London

Research institutes seeking grants from the Wellcome Trust will soon have to adhere to a new set of standards for scientific conduct. And in the absence of government action on research misconduct, observers say, the charitable trust's guidelines are likely to set a de facto standard for British universities.

Standard bearer: the Wellcome Trust has released draft guidelines for handling scientific misconduct. Credit: WELLCOME TRUST

A draft of the guidelines, issued for comment on 26 July, defines good science practice and sets out procedures for handling cases of misconduct, such as plagiarism and falsification of data. But in their current form, critics point out, they do little to protect people who blow the whistle on misconduct.

The trust, which funds nearly 20% of Britain's biomedical research, plans to insist that all institutions receiving its grants adhere to the standards from October 2002.

Robert Terry, a senior policy adviser at the trust, says the peer-review process cannot prevent scientific misconduct. “This issue has been discussed for a while in Britain, but hasn't moved much forward,” he says. “We felt we had to make our own position clear.”

The Medical Research Council, Britain's main publicly funded biomedical granting agency, expects institutions to investigate allegations concerning their own researchers. The Wellcome Trust says it will carry out its own investigations in “exceptional cases”, such as when it feels its reputation is at stake.

The United Kingdom has no national body to investigate misconduct cases, and each of the six research councils, which distribute government grant money to scientists, has its own guidelines for universities.

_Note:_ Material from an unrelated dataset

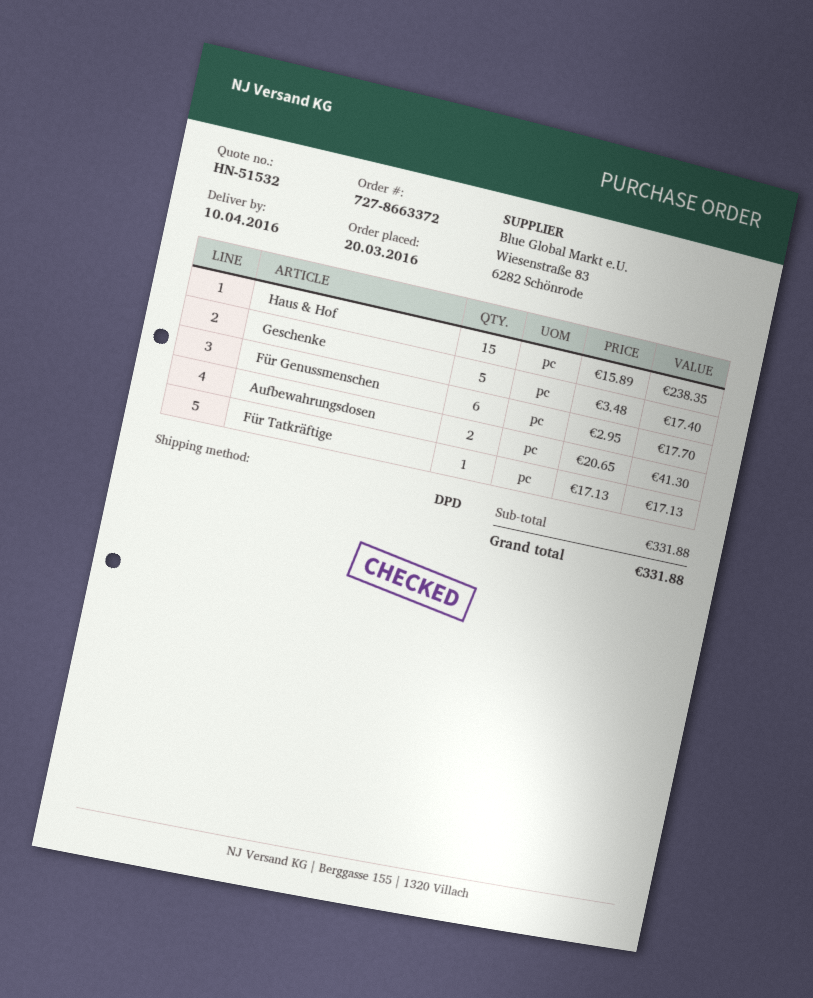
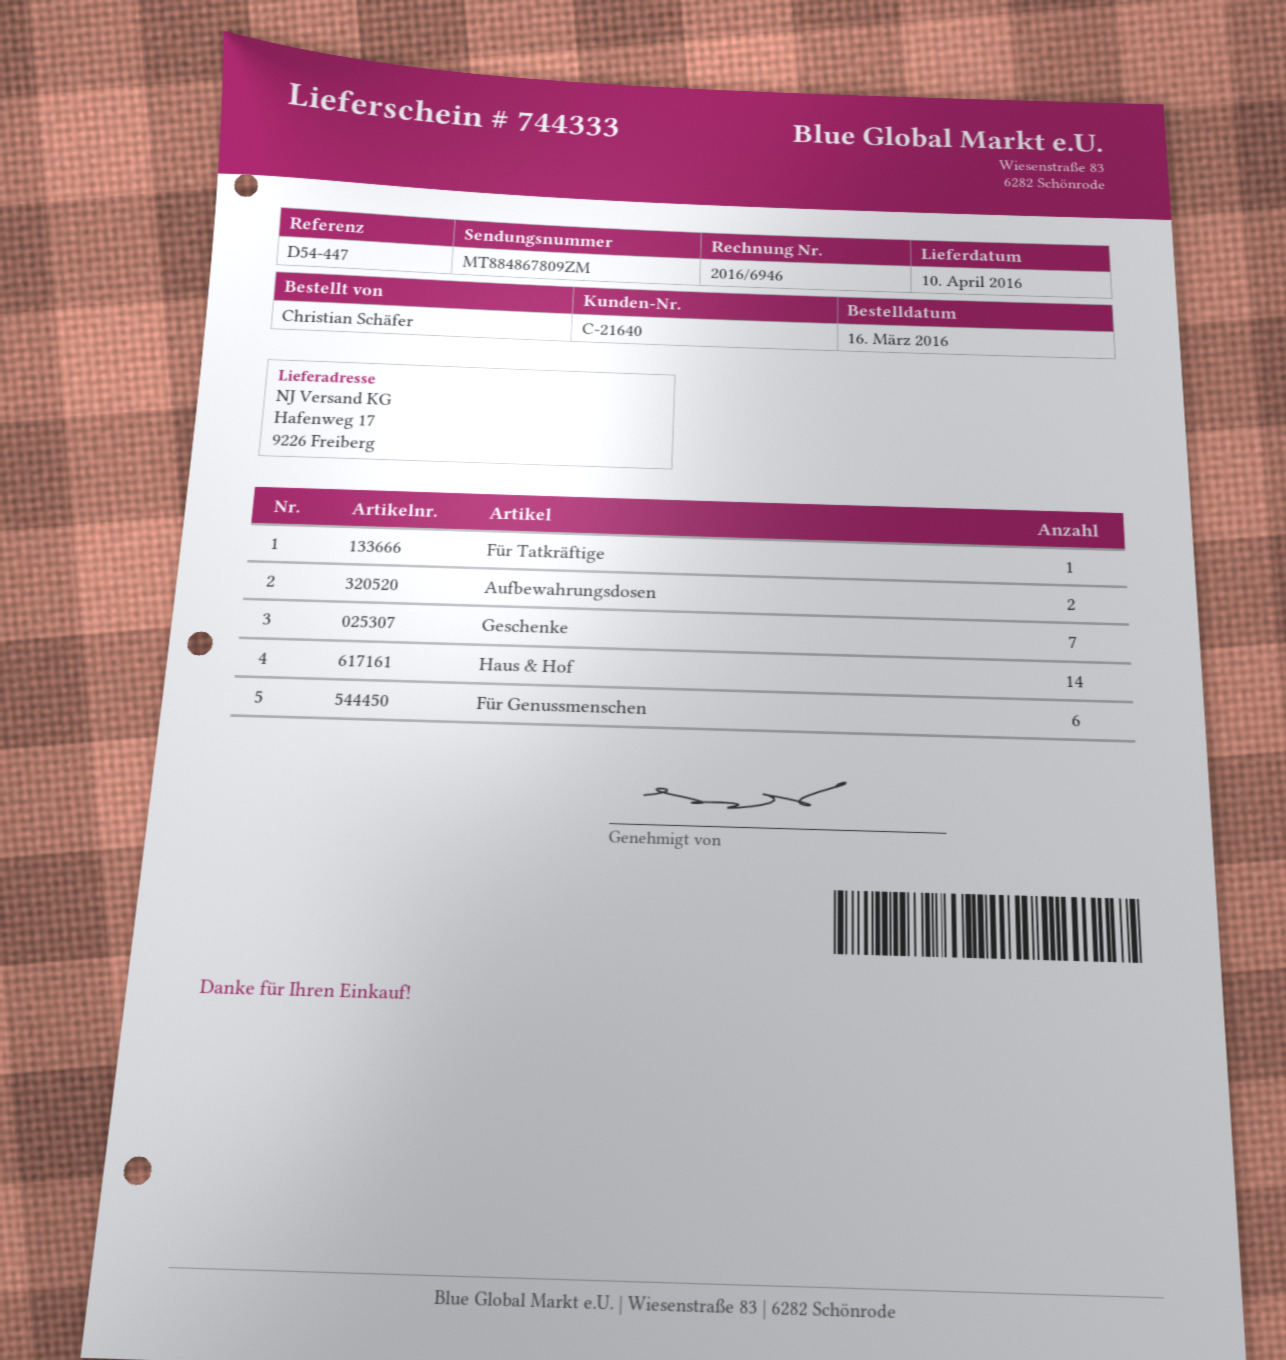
order date: 2016-03-20 -> 2016-03-16
Haus & Hof: 15 -> 14
Geschenke: 5 -> 7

“This is the biggest thing to happen in the field of scientific misconduct in the United Kingdom for years,” says Drummond Rennie, deputy editor of the Journal of the American Medical Association and an expert on scientific misconduct in Europe. “I'm impressed by this document's decisiveness, thoughtfulness and clarity.”

The extent of the Wellcome Trust's support for biomedical research is likely to turn its guidelines into de facto national guidelines, Rennie says. Terry agrees: “I doubt that universities will institute a system that only applies to Trust researchers,” he says.

In December 2000, the European Science Foundation encouraged scientific societies to press for the creation of national bodies to investigate misconduct. Denmark is the only European nation that has such a body.

But Marcus De Ville, a spokesman for the UK Office of Science and Technology, says there are no plans to create one in Britain. “It is for the scientific body as a whole to regulate itself,” he says. “The peer-review process is the system which verifies the credibility of scientific research, and that process works.”

While broadly welcoming the guidelines, Herbert Arst, a professor of microbial genetics at Imperial College in London, says they offer inadequate protection to people who make allegations. Whistle-blowers are often stigmatized in the scientific community and may face expensive libel suits, he says, causing misconduct to go unreported.

Terry responds that the final Wellcome Trust guidelines may include stronger protection for whistle-blowers.